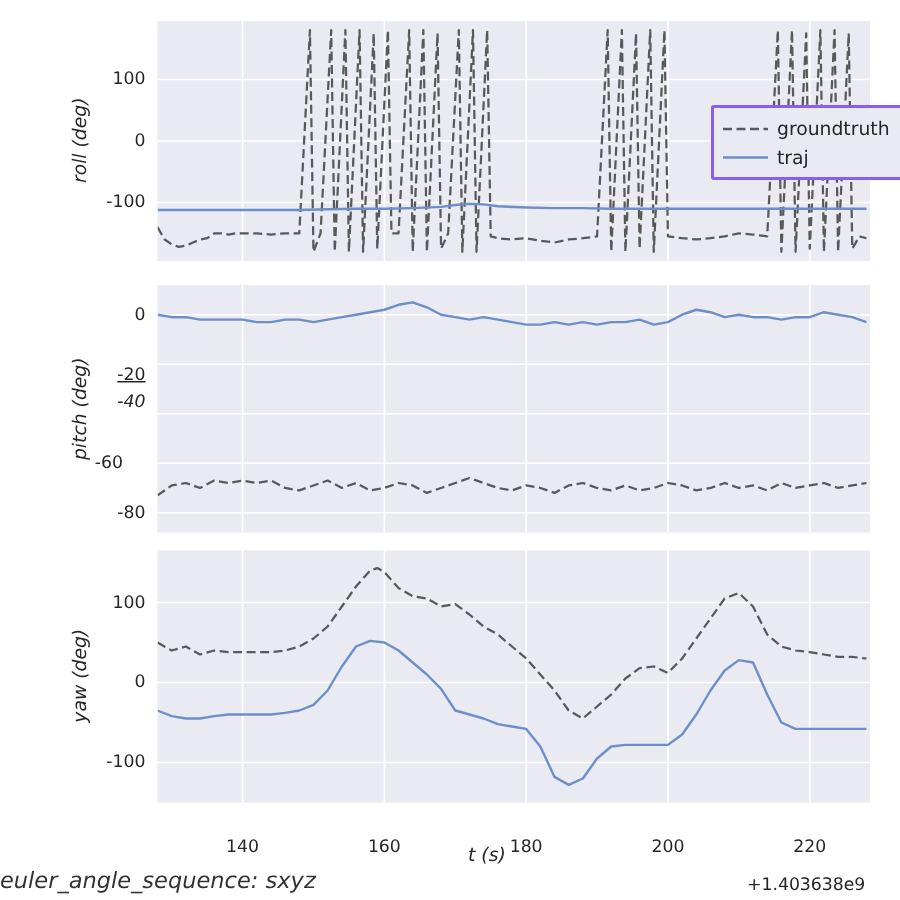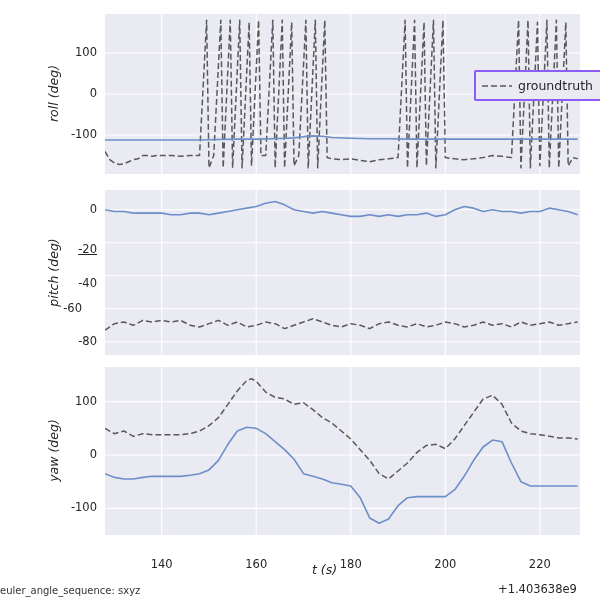--- a/index.html
+++ b/index.html
@@ -68,23 +68,24 @@
   .offset-text {
     position: absolute;
     font-size: 11.5px;
     color: #262626;
     white-space: nowrap;
   }
   .footer-text {
     position: absolute;
     left: 0;
     bottom: 4px;
-    font-size: 10px;
+    font-size: 15px;
     color: #333333;
     white-space: nowrap;
+    font-style: italic;
   }
 </style>
 </head>
 <body>
 
 <div id="figure">
 
   <div class="panel" id="panel-roll" style="left:105px; top:14px; width:475px; height:160px;">
     <svg id="svg-roll" width="475" height="160" viewBox="0 0 475 160">
         <line x1="0" y1="121.02564102564102" x2="475" y2="121.02564102564102" stroke="#ffffff" stroke-width="1.1"></line>
@@ -107,20 +108,26 @@
       </svg>
   </div>
   <div class="axis-label ylabel" style="left:-1px; top:86px; width:108px;">roll (deg)</div>
 
   <div class="legend" id="legend-roll" style="left:432px; top:70px;">
     <div class="legend-row">
       <svg class="legend-sample" viewBox="0 0 30 10">
         <line x1="0" y1="5" x2="30" y2="5" stroke="#595959" stroke-width="1.6" stroke-dasharray="6,3"></line>
       </svg>
       <span>groundtruth</span>
+    </div>
+    <div class="legend-row">
+      <svg class="legend-sample" viewBox="0 0 30 10">
+        <line x1="0" y1="5" x2="30" y2="5" stroke="#6d8fc9" stroke-width="1.6"></line>
+      </svg>
+      <span>traj</span>
     </div>
   </div>
 
   <div class="panel" id="panel-pitch" style="left:105px; top:190px; width:475px; height:165px;">
     <svg id="svg-pitch" width="475" height="165" viewBox="0 0 475 165">
         <line x1="0" y1="151.8" x2="475" y2="151.8" stroke="#ffffff" stroke-width="1.1"></line>
         <line x1="0" y1="118.8" x2="475" y2="118.8" stroke="#ffffff" stroke-width="1.1"></line>
         <line x1="0" y1="85.8" x2="475" y2="85.8" stroke="#ffffff" stroke-width="1.1"></line>
         <line x1="0" y1="52.8" x2="475" y2="52.8" stroke="#ffffff" stroke-width="1.1"></line>
         <line x1="0" y1="19.80000000000001" x2="475" y2="19.80000000000001" stroke="#ffffff" stroke-width="1.1"></line>
@@ -167,21 +174,21 @@
 
   <div class="axis-label" style="left:312px; top:562px;">t (s)</div>
   <div class="offset-text" style="left:498px; top:582px;">+1.403638e9</div>
 
   <div class="footer-text">euler_angle_sequence: sxyz</div>
 <div class="tick ytick" style="left: 43px; width: 54px; top: 127.026px;">-100</div>
     <div class="tick ytick" style="left: 43px; width: 54px; top: 86px;">0</div>
     <div class="tick ytick" style="left: 43px; width: 54px; top: 44.9744px;">100</div>
     <div class="tick ytick" style="left: 43px; width: 54px; top: 333.8px;">-80</div>
     <div class="tick ytick" style="left: 28px; width: 54px; top: 300.8px;">-60</div>
-    <div class="tick ytick" style="left: 43px; width: 54px; top: 276px;">-40</div>
+    <div class="tick ytick" style="left: 43px; width: 54px; top: 260px; font-style: italic;">-40</div>
     <div class="tick ytick" style="left: 43px; width: 54px; top: 242px; text-decoration: underline;">-20</div>
     <div class="tick ytick" style="left: 43px; width: 54px; top: 201.8px;">0</div>
     <div class="tick ytick" style="left: 43px; width: 54px; top: 500.333px;">-100</div>
     <div class="tick ytick" style="left: 43px; width: 54px; top: 447px;">0</div>
     <div class="tick ytick" style="left: 43px; width: 54px; top: 393.667px;">100</div>
     <div class="tick xtick" style="left: 141.716px; width: 40px; top: 541px;">140</div>
     <div class="tick xtick" style="left: 236.244px; width: 40px; top: 541px;">160</div>
     <div class="tick xtick" style="left: 330.771px; width: 40px; top: 541px;">180</div>
     <div class="tick xtick" style="left: 425.299px; width: 40px; top: 541px; text-align: center;">200</div>
     <div class="tick xtick" style="left: 519.826px; width: 40px; top: 541px;">220</div>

(ASSIGNMENT) Except for the pictures, return every line of the material exactly.

(RESULT)
--- a/index.html
+++ b/index.html
@@ -68,23 +68,24 @@
   .offset-text {
     position: absolute;
     font-size: 11.5px;
     color: #262626;
     white-space: nowrap;
   }
   .footer-text {
     position: absolute;
     left: 0;
     bottom: 4px;
-    font-size: 10px;
+    font-size: 15px;
     color: #333333;
     white-space: nowrap;
+    font-style: italic;
   }
 </style>
 </head>
 <body>
 
 <div id="figure">
 
   <div class="panel" id="panel-roll" style="left:105px; top:14px; width:475px; height:160px;">
     <svg id="svg-roll" width="475" height="160" viewBox="0 0 475 160">
         <line x1="0" y1="121.02564102564102" x2="475" y2="121.02564102564102" stroke="#ffffff" stroke-width="1.1"></line>
@@ -107,20 +108,26 @@
       </svg>
   </div>
   <div class="axis-label ylabel" style="left:-1px; top:86px; width:108px;">roll (deg)</div>
 
   <div class="legend" id="legend-roll" style="left:432px; top:70px;">
     <div class="legend-row">
       <svg class="legend-sample" viewBox="0 0 30 10">
         <line x1="0" y1="5" x2="30" y2="5" stroke="#595959" stroke-width="1.6" stroke-dasharray="6,3"></line>
       </svg>
       <span>groundtruth</span>
+    </div>
+    <div class="legend-row">
+      <svg class="legend-sample" viewBox="0 0 30 10">
+        <line x1="0" y1="5" x2="30" y2="5" stroke="#6d8fc9" stroke-width="1.6"></line>
+      </svg>
+      <span>traj</span>
     </div>
   </div>
 
   <div class="panel" id="panel-pitch" style="left:105px; top:190px; width:475px; height:165px;">
     <svg id="svg-pitch" width="475" height="165" viewBox="0 0 475 165">
         <line x1="0" y1="151.8" x2="475" y2="151.8" stroke="#ffffff" stroke-width="1.1"></line>
         <line x1="0" y1="118.8" x2="475" y2="118.8" stroke="#ffffff" stroke-width="1.1"></line>
         <line x1="0" y1="85.8" x2="475" y2="85.8" stroke="#ffffff" stroke-width="1.1"></line>
         <line x1="0" y1="52.8" x2="475" y2="52.8" stroke="#ffffff" stroke-width="1.1"></line>
         <line x1="0" y1="19.80000000000001" x2="475" y2="19.80000000000001" stroke="#ffffff" stroke-width="1.1"></line>
@@ -167,21 +174,21 @@
 
   <div class="axis-label" style="left:312px; top:562px;">t (s)</div>
   <div class="offset-text" style="left:498px; top:582px;">+1.403638e9</div>
 
   <div class="footer-text">euler_angle_sequence: sxyz</div>
 <div class="tick ytick" style="left: 43px; width: 54px; top: 127.026px;">-100</div>
     <div class="tick ytick" style="left: 43px; width: 54px; top: 86px;">0</div>
     <div class="tick ytick" style="left: 43px; width: 54px; top: 44.9744px;">100</div>
     <div class="tick ytick" style="left: 43px; width: 54px; top: 333.8px;">-80</div>
     <div class="tick ytick" style="left: 28px; width: 54px; top: 300.8px;">-60</div>
-    <div class="tick ytick" style="left: 43px; width: 54px; top: 276px;">-40</div>
+    <div class="tick ytick" style="left: 43px; width: 54px; top: 260px; font-style: italic;">-40</div>
     <div class="tick ytick" style="left: 43px; width: 54px; top: 242px; text-decoration: underline;">-20</div>
     <div class="tick ytick" style="left: 43px; width: 54px; top: 201.8px;">0</div>
     <div class="tick ytick" style="left: 43px; width: 54px; top: 500.333px;">-100</div>
     <div class="tick ytick" style="left: 43px; width: 54px; top: 447px;">0</div>
     <div class="tick ytick" style="left: 43px; width: 54px; top: 393.667px;">100</div>
     <div class="tick xtick" style="left: 141.716px; width: 40px; top: 541px;">140</div>
     <div class="tick xtick" style="left: 236.244px; width: 40px; top: 541px;">160</div>
     <div class="tick xtick" style="left: 330.771px; width: 40px; top: 541px;">180</div>
     <div class="tick xtick" style="left: 425.299px; width: 40px; top: 541px; text-align: center;">200</div>
     <div class="tick xtick" style="left: 519.826px; width: 40px; top: 541px;">220</div>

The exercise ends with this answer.